The selective modulators act at the level of the estrogen receptor, but they appear to have either agonistic or antagonistic effects depending on the tissue. Because of the tissue-specific activity, they are a potentially versatile drug class that offers the prospect of individualized, targeted treatments. The authors wrote that the drugs "may ultimately provide women and their physicians with the ability to make safe and confident selections from a repertoire of medications that promise to expand life span and improve quality of life for women after menopause."

The observed risk of breast cancer with hormone replacement therapy has long alarmed patients and physicians and dissuaded many from using or prescribing the therapy. With new data from the Women's Health Initiative trial about the increased risk of coronary artery disease and strokes, many women have stopped using replacement therapy altogether. This has left scientists searching for a safer alternative.

In the current study, researchers reviewed the literature to investigate the risks and benefits of hormone replacement therapy and therapy with selective estrogen receptor modulators. The authors also examined their respective clinical and cellular effects on breast tissue to assess the potential of selective modulation of estrogen receptors to treat postmenopausal women.
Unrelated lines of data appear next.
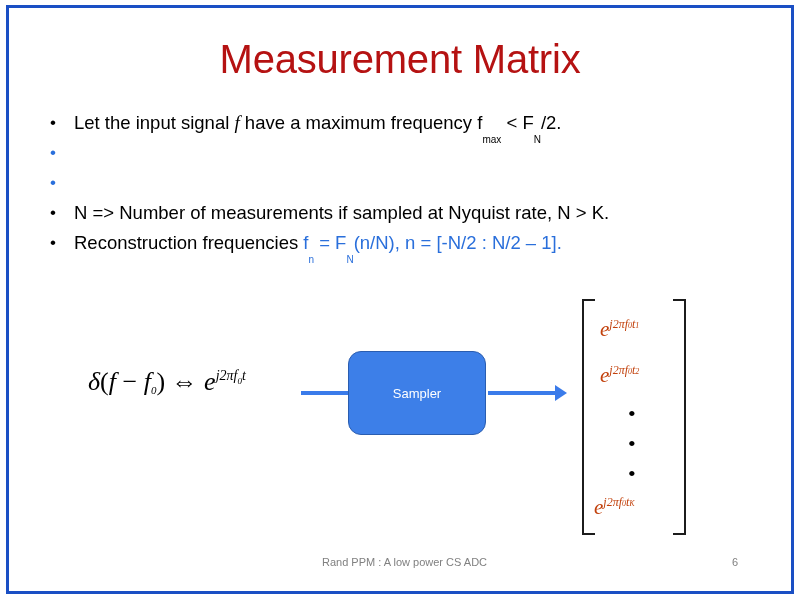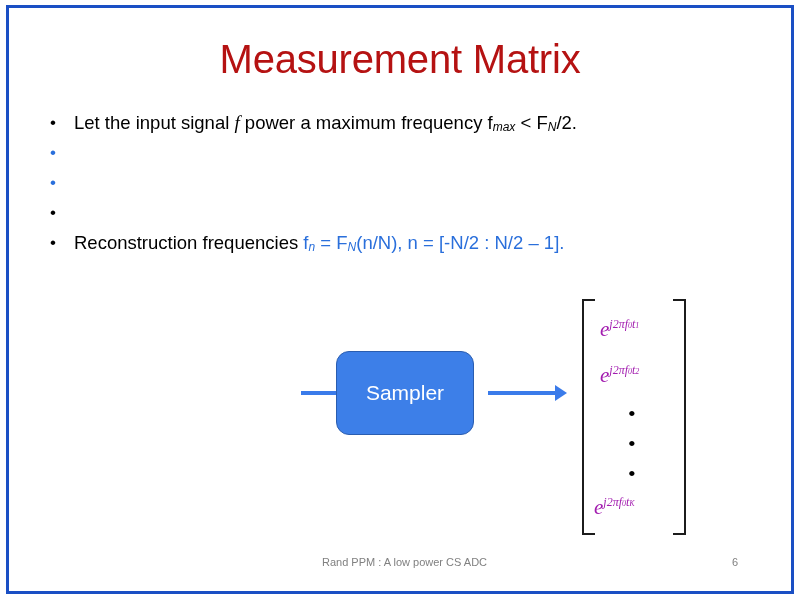--- a/index.html
+++ b/index.html
@@ -247,7 +247,7 @@
 
         <div class="bullet-row">
           <span class="bullet-dot black">•</span>
-          <span class="bullet-text"><span class="seg-black">Let the input signal </span><span class="italic-f">f</span><span class="seg-black"> power a maximum frequency f</span><sub class="tiny">max</sub><span class="seg-black"> &lt; F</span><sub class="tiny">N</sub><span class="seg-black">/2.</span></span>
+          <span class="bullet-text"><span class="seg-black">Let the input signal </span><span class="italic-f">f</span><span class="seg-black"> have a maximum frequency f</span><sub class="tiny">max</sub><span class="seg-black"> &lt; F</span><sub class="tiny">N</sub><span class="seg-black">/2.</span></span>
         </div>
 
         <div class="bullet-row">

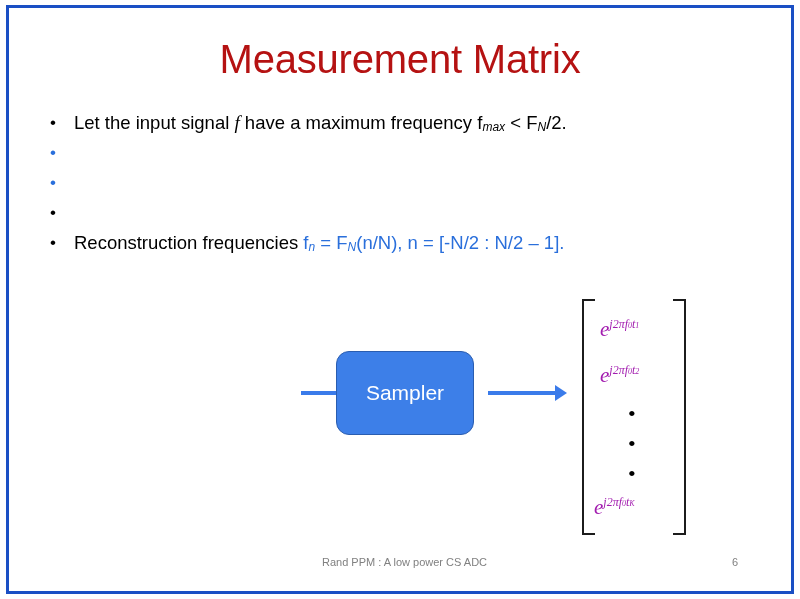--- a/index.html
+++ b/index.html
@@ -93,12 +93,11 @@
     font-size: 19px;
   }
   sub.tiny {
-    font-size: 12px;
+    font-size: 10px;
     line-height: 0;
     vertical-align: baseline;
     position: relative;
-    top: 2px;
-    font-style: italic;
+    top: 14px;
   }
 
   

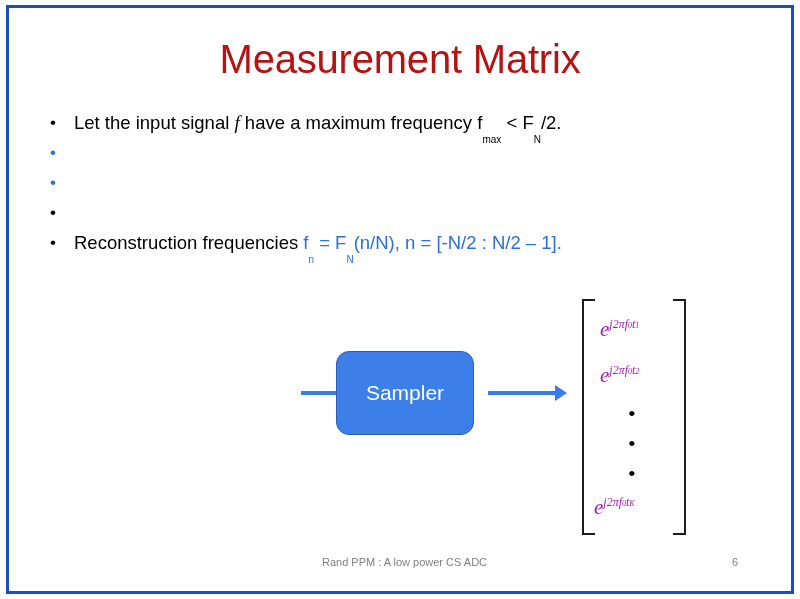--- a/index.html
+++ b/index.html
@@ -259,6 +259,7 @@
 
         <div class="bullet-row">
           <span class="bullet-dot black">•</span>
+          <span class="bullet-text"><span class="seg-black">N =&gt; Number of measurements if sampled at Nyquist rate, N &gt; K.</span></span>
         </div>
 
         <div class="bullet-row">

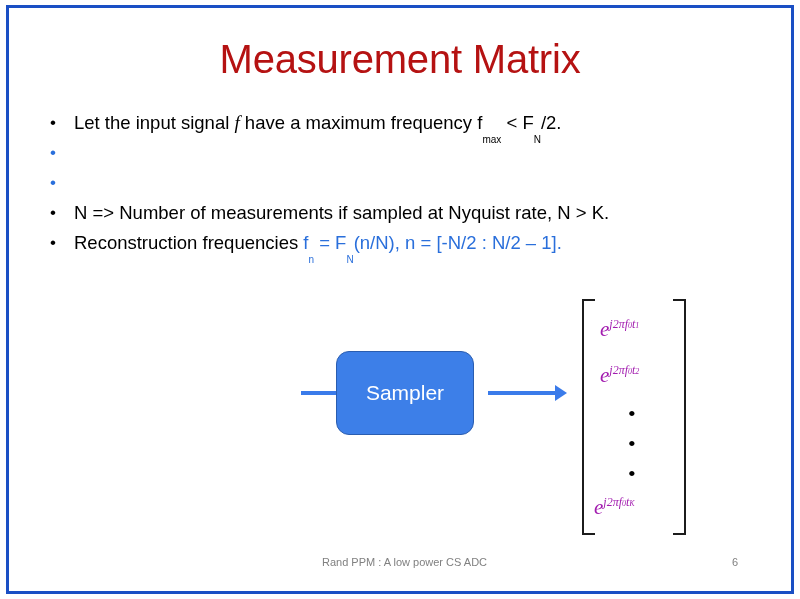--- a/index.html
+++ b/index.html
@@ -195,7 +195,7 @@
     font-family: "Liberation Serif", serif;
     font-style: italic;
     font-size: 21px;
-    color: #a21caf;
+    color: #c2410c;
     white-space: nowrap;
   }
   .mcell .sup {

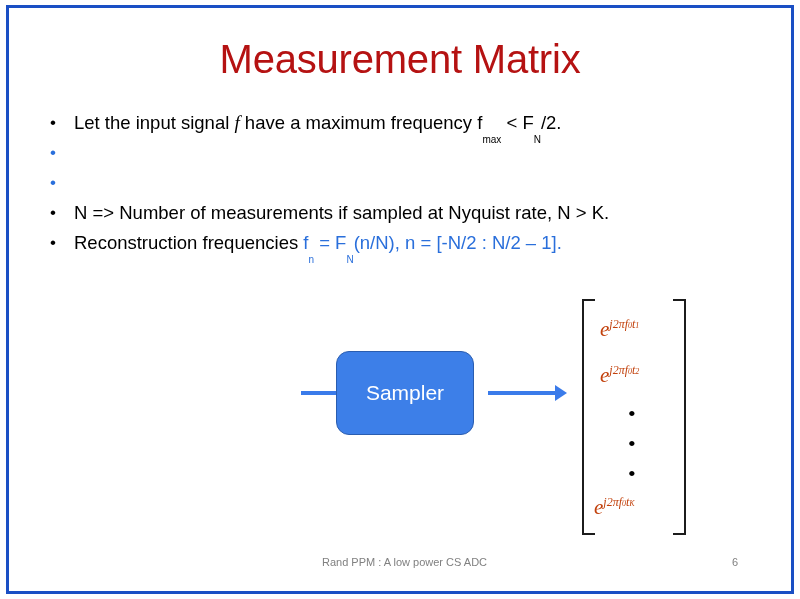--- a/index.html
+++ b/index.html
@@ -271,6 +271,7 @@
 
       <div class="diagram">
 
+        <div class="eq-left"><span>δ</span><span class="up">(</span><span>f</span><span class="up"> − </span><span>f</span><span class="sub-0">0</span><span class="up">)</span>&nbsp;<span class="up">⇔</span>&nbsp;<span>e</span><span class="sup-exp">j2πf</span><span class="sup-exp" style="font-size:9px; top:-6px;">0</span><span class="sup-exp">t</span></div>
 
         <div class="arrow arrow-in"></div>
 

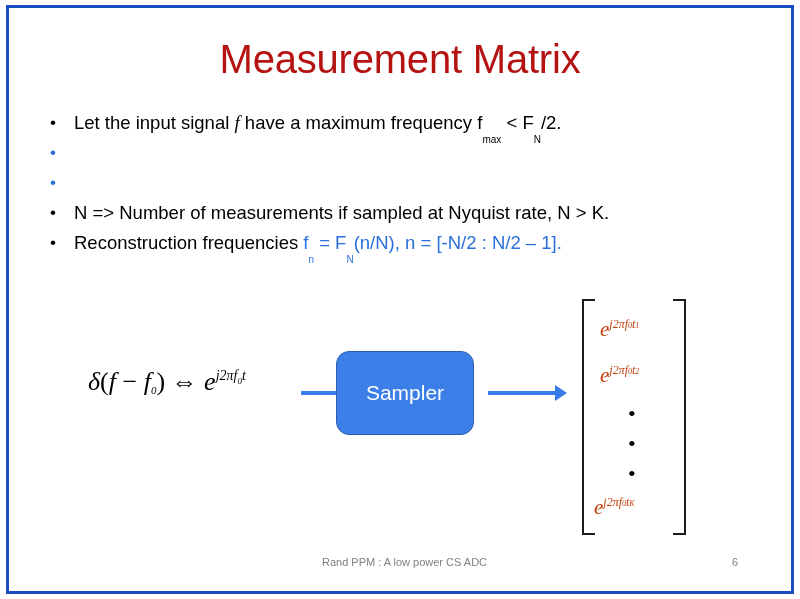--- a/index.html
+++ b/index.html
@@ -155,7 +155,7 @@
 
   .sampler-box {
     position: absolute;
-    left: 326px;
+    left: 338px;
     top: 70px;
     width: 136px;
     height: 82px;
@@ -166,7 +166,7 @@
     align-items: center;
     justify-content: center;
     color: #ffffff;
-    font-size: 21px;
+    font-size: 13px;
     font-family: "Liberation Sans", sans-serif;
   }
The proven efficacy of hormone replacement therapy to prevent osteoporosis, osteoporotic fractures, and specific cancers, as well as to alleviate the vasomotor and central nervous system disturbances of menopause is its greatest benefit. However, recent studies have also proven substantial risk. Meta-analyses of clinical data to date have demonstrated that there is a significant increased risk of breast cancer by 2.3 percent per year of use. The Women’s Health Initiative demonstrated a more substantial 26 percent increased risk of breast cancer after five years of replacement therapy. Other studies have demonstrated that progesterone in combined replacement therapy probably increases the risk of breast cancer even further. In contrast, the selective modulators are actually protective against breast cancer.

In contrast, tamoxifene exhibits antiestrogenic effects in the breast, inhibiting growth of estrogen-receptor positive breast tumor cells. In the uterus tamoxifene is estrogenic and stimulatory, increasing the risk of endometrial cancer. Raloxifene has been shown to increase bone mineral density in postmenopausal women, but it shows antiestrogenic effects on both breast tissue and endometrial tissue.

Both tamoxifene and raloxifene have estrogenic effects on serum lipoproteins and coagulation. Raloxifene has been recently shown to reduce cardiovascular events but increase the incidence of thromboembolic events such as strokes. Selective estrogen receptor modulators increase vasomotor instability such as hot flashes but have unknown effects on the central nervous system.

"The demonstration that selective estrogen receptor modulators act in an estrogen agonistic or antagonistic manner, depending on the target tissue, suggests that this class of drugs may be invaluable in the prevention and/or treatment of menopausal morbidities," wrote the authors.

The value in their versatility is that there is now potential "to create an arsenal of modulators with individual combinations of tissue specificities, because this may enable the individualization of patient treatment according to a particular woman's risk factor and/or disease profile for each menopause-associated morbidity."

The authors concluded, "a major goal of pharmacologic research is the discovery of novel selective estrogen receptor modulators that can retain estrogenic effects on bones, lipids, and the central nervous system while acting as antiestrogens at the breast and endometrium."